- [THE PROBLEM]: For the material below, return exactly the lines starting at the line containing "Moschino Moschino Funny" and ending at the line containing "Davidoff Davidoff Cool", both ends included, and no others.

- [SOURCE INFORMATION]:
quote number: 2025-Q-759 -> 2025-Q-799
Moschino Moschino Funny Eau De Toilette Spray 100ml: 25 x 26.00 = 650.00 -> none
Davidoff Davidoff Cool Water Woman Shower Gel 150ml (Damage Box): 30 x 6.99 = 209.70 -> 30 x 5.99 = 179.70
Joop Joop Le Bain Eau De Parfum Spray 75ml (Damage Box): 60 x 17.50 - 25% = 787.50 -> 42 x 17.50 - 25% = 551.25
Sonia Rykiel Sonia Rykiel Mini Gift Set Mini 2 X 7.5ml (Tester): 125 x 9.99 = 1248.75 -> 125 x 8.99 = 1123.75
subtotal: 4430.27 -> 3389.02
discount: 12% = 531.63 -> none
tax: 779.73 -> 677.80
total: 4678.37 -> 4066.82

--

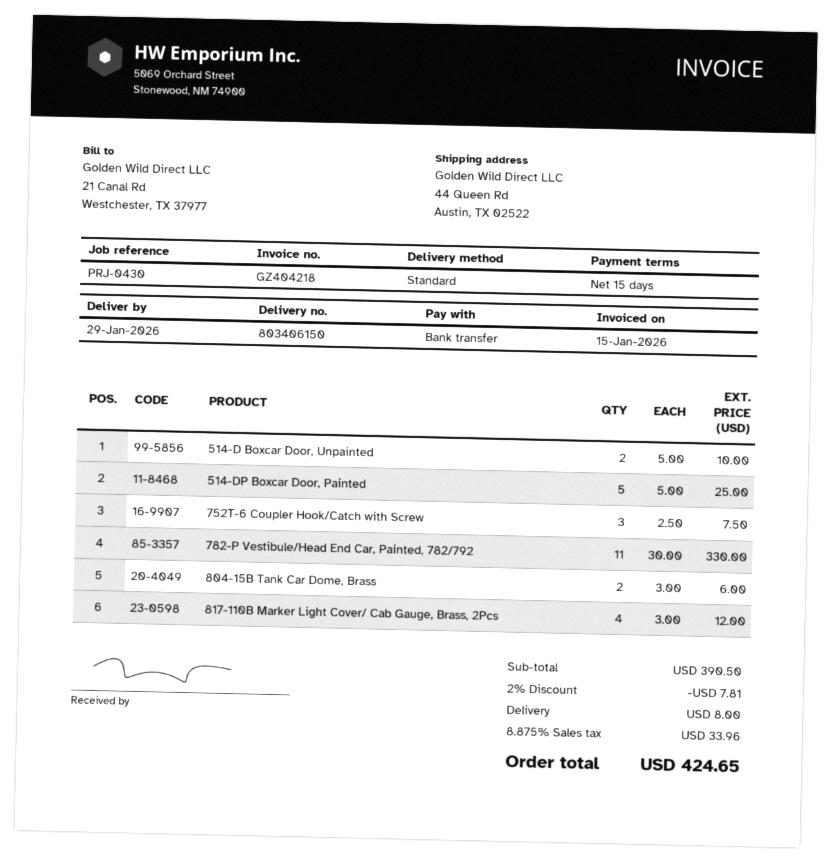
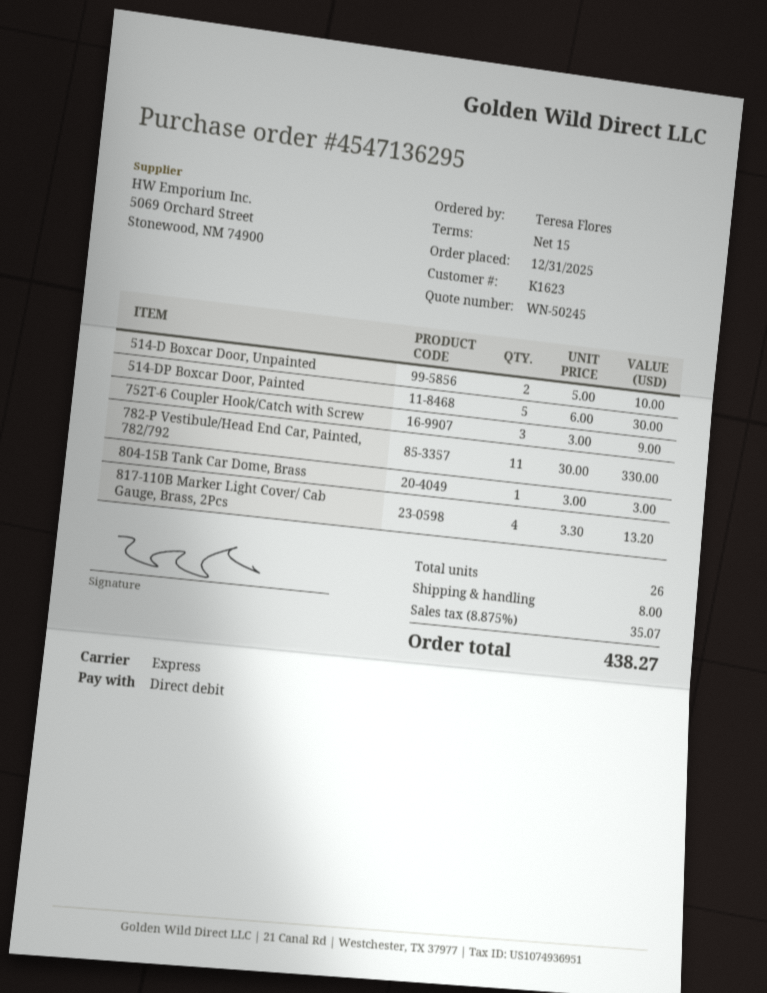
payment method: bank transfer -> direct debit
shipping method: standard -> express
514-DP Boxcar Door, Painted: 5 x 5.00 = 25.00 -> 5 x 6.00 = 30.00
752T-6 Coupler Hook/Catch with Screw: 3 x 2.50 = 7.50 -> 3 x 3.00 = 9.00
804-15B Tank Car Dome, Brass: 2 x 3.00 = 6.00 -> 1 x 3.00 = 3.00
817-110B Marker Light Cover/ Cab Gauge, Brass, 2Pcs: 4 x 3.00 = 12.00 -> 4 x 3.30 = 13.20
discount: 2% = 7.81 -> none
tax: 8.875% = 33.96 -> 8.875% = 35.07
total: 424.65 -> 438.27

- [SOLUTION FOR THIS TASK]:
Moschino Moschino Funny Eau De Toilette Spray 100ml: 25 x 26.00 = 650.00 -> none
Davidoff Davidoff Cool Water Woman Shower Gel 150ml (Damage Box): 30 x 6.99 = 209.70 -> 30 x 5.99 = 179.70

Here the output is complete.